A Snippet Here, A Snippet There

I had intended to spend more time writing on the nature, science and history of Global Warming, and perhaps I will later on. But with the Energy Bill going into the second week of debate on the Senate Floor, deals flying in every direction, there just isn't time. We may see a major floor fight this week over the various amendments being proposed as global warming solutions.

The Energy Bill, as passed by the House and sent to the Senate, is a travesty of what is really needed to change the direction we are headed. Of course, many Republicans, along with their friends and financial supporters in the energy business have no desire to change the direction we're headed.

The bill is a gift for the very people whose activities for the past thirty years have created the situation of climate disruption in which we now find ourselves: the oil, gas, automobile and electric utility companies. Instead of loading the bill with tax incentives to research and develop renewable energy technologies capable of replacing oil, gas and coal, the bill offers billions of dollars in tax breaks and subsidies for the oil and gas industry to expand domestic energy production, which will have virtually no impact on our dependence on foreign oil. The energy companies are also being exempted from liabilities that are rightfully theirs to take care of. At the same time, the bill avoids improving automobile fuel economy, which experts say is the fastest way to reduce our dependency. (Information taken from Bushgreenwatch, "False Claims for Energy Bill.")

The McCain-Leiberman Climate Stewardship Act, which was defeated 19 months ago, has been added to this Energy Bill as an amendment, but in a new version. It calls for a mandatory cap on carbon dioxide emissions, but would allow companies that don't meet the targets to buy pollution credits from those that exceed them. Renamed the Climate Stewardship and Innovation Act, this new McCain-Lieberman includes a subsidy of more than five billion for the nuclear industry. The nuclear energy industry is still having problems disposing of spent products from reactors built in the fifties and sixties. Nuclear plants are also at high risk for terrorist attack. Why on earth would anyone in their right mind see nuclear power plants as a replacement for fossil fuels?

As U.S. PIRG Legislative Director Anna Aurilio tells us in her May 26 statement:

We can meet our future electricity needs and reduce global warming pollution far beyond the goals in the Climate Stewardship Act without increasing our reliance on nuclear power.
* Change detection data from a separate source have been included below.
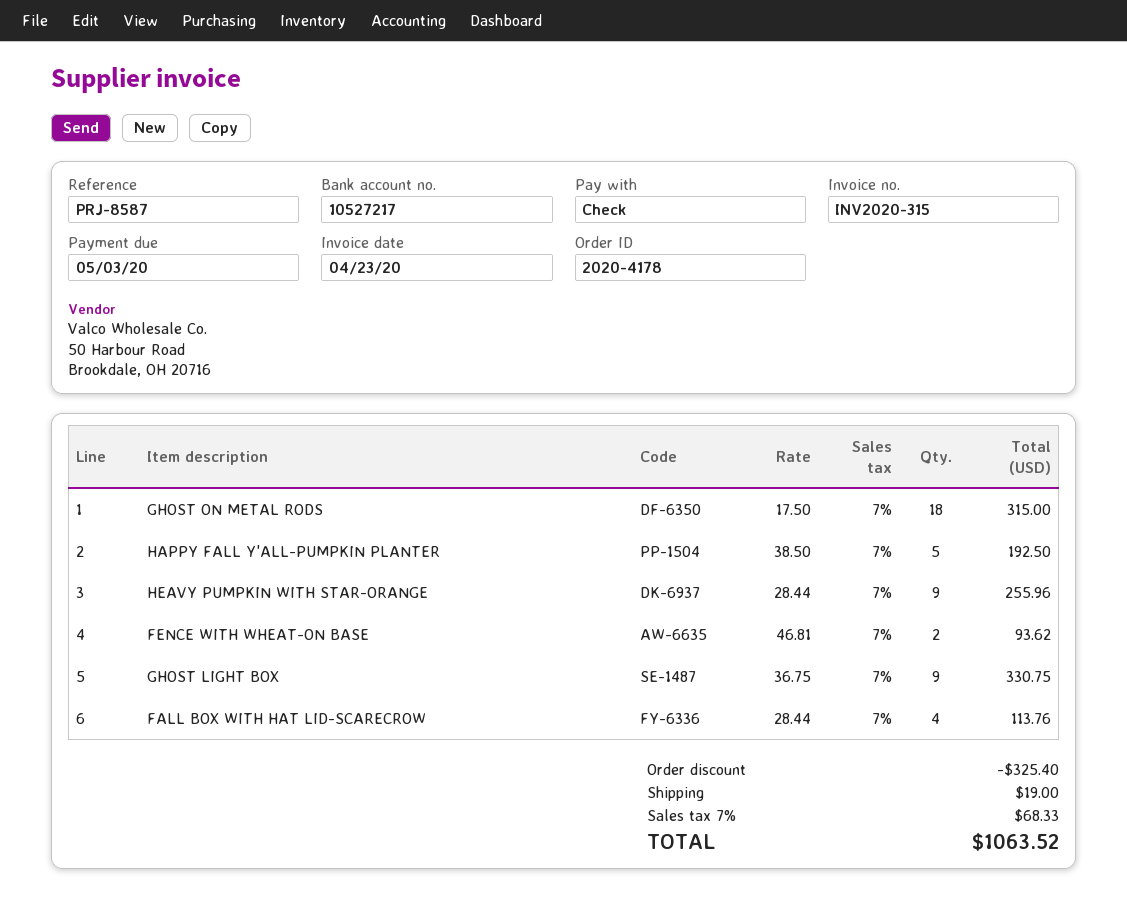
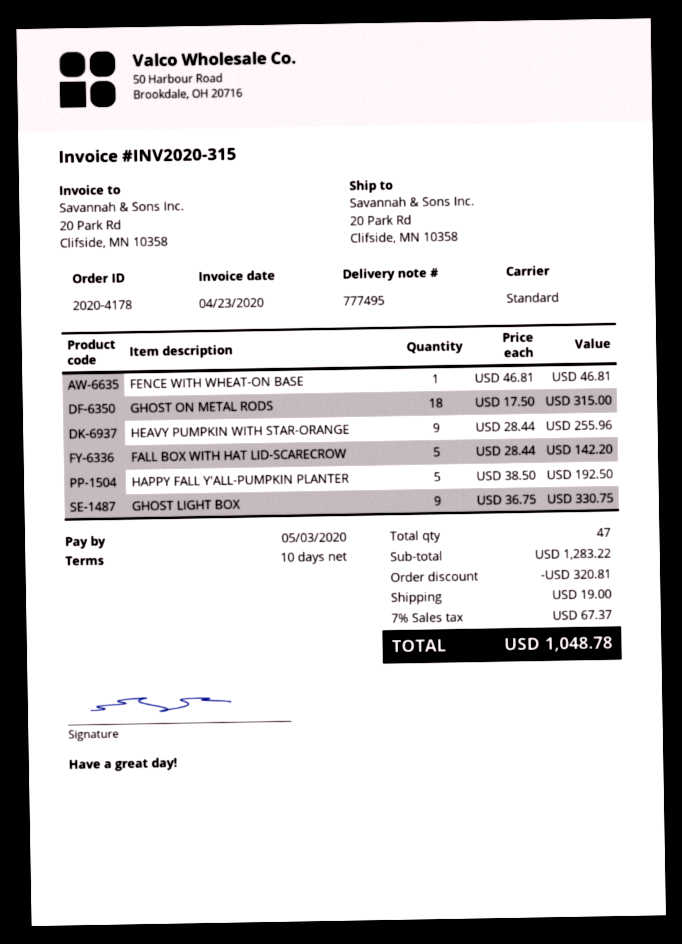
FENCE WITH WHEAT-ON BASE: 2 x 46.81 = 93.62 -> 1 x 46.81 = 46.81
FALL BOX WITH HAT LID-SCARECROW: 4 x 28.44 = 113.76 -> 5 x 28.44 = 142.20
discount: 325.40 -> 320.81
tax: 7% = 68.33 -> 7% = 67.37
total: 1063.52 -> 1048.78

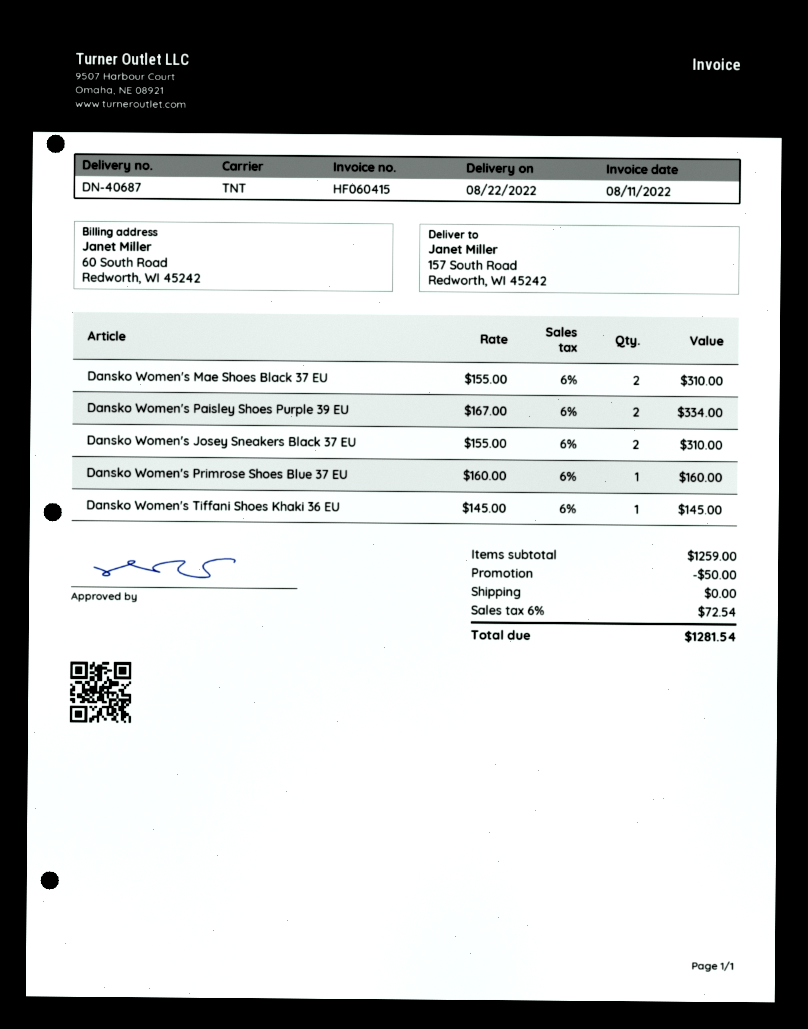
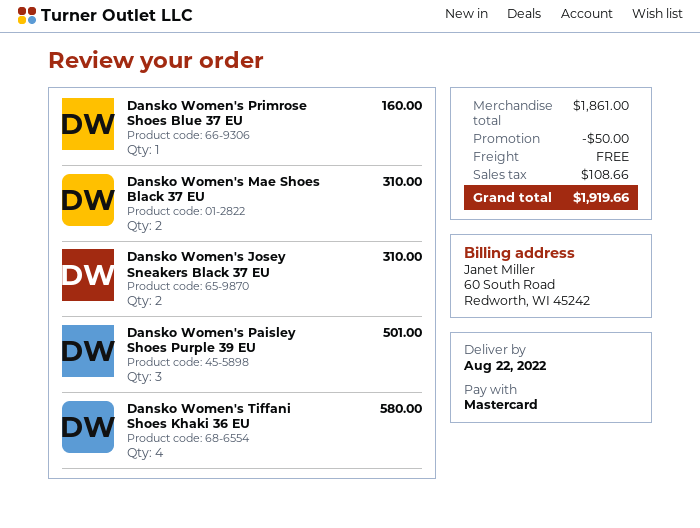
Dansko Women's Paisley Shoes Purple 39 EU: 2 for 334.00 -> 3 for 501.00
Dansko Women's Tiffani Shoes Khaki 36 EU: 1 for 145.00 -> 4 for 580.00
subtotal: 1259.00 -> 1861.00
tax: 72.54 -> 108.66
total: 1281.54 -> 1919.66

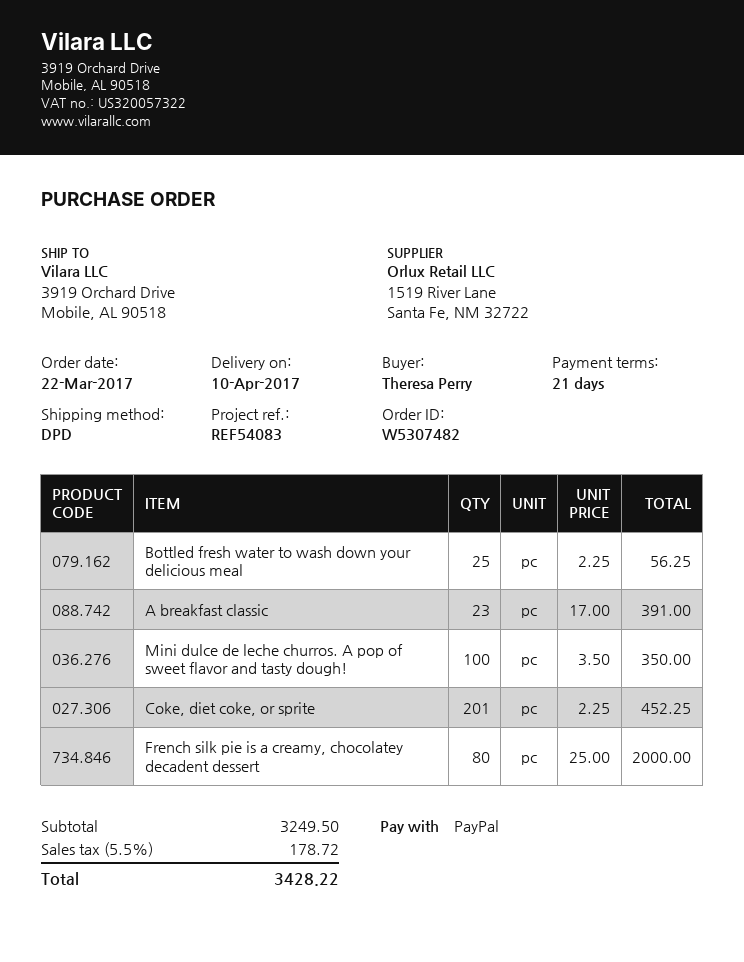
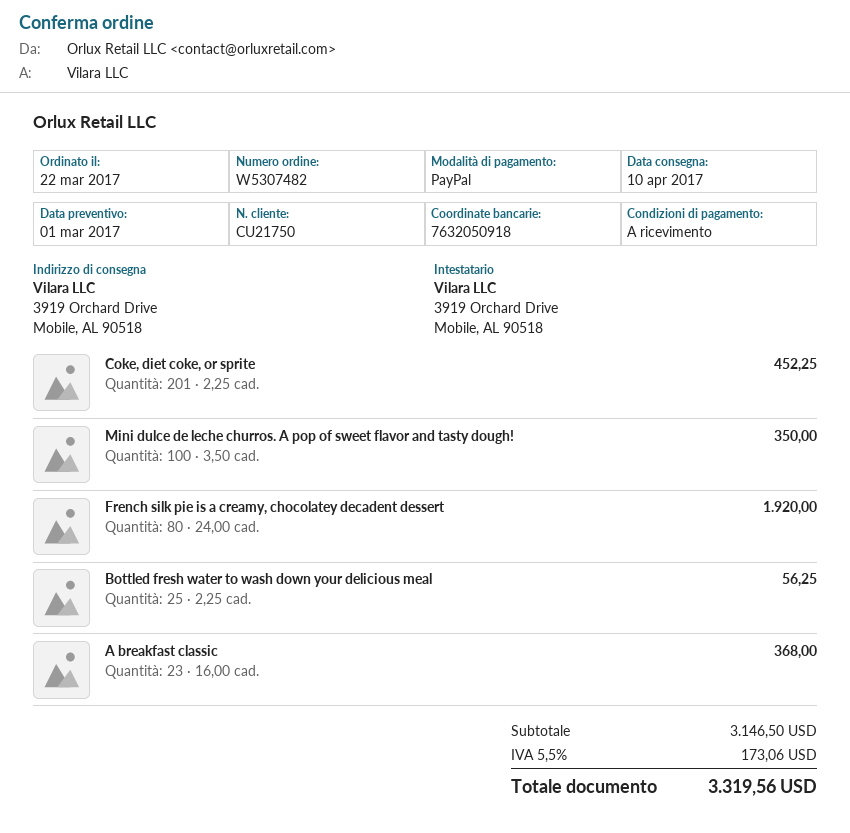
payment terms: 21 days -> on receipt
A breakfast classic: 23 x 17.00 = 391.00 -> 23 x 16.00 = 368.00
French silk pie is a creamy, chocolatey decadent dessert: 80 x 25.00 = 2000.00 -> 80 x 24.00 = 1920.00
subtotal: 3249.50 -> 3146.50
tax: 5.5% = 178.72 -> 5.5% = 173.06
total: 3428.22 -> 3319.56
For example, a 2004 study by Synapse Energy Economics found that America could reduce its emissions of carbon dioxide from electricity generation by more than 47 percent by 2025 compared to business as usual and meet projected electricity demand, while saving $36 billion annually in electricity costs. In fact, we can do this while cutting our reliance on nuclear power by nearly half.

We continue to support the original Climate Stewardship Act, as a good first step in tackling the challenge of global warming. We do not support this new bill, which adds expensive and unnecessary subsidies for dangerous nuclear power plants.

The Senate is actively working on changing the bill as it came to them from the House, with efforts to make it more environmentally friendly (See Blues News headline: "Senate Makes Environment the Focus of Energy Bill." However, in same post also read the preceding news story from the WP: "U.S. Pressure Weakens G-8 Climate Plan." If the right hand don't getcha, then the left one will, is what I say.).

This is the first of several posts on the Energy Bill and the contortions the Senate is going through to make it look more "environmentally friendly." This link from Environmental News Service will give you a comprehensive look at what happened on the floor last week, with good clarifications on the amendments being argued. Another good site for news and information about the Energy Bill, as well as much more, is Renewable Energy Access. It's good that the Senate is finally acknowledging that something needs to be done. However, the truth most likely is that nothing in this bill will actually accomplish what needs doing right now, not twenty, thirty or forty years from now. It is urgent and comprehensive action that we need, not a snippet here and a snippet there.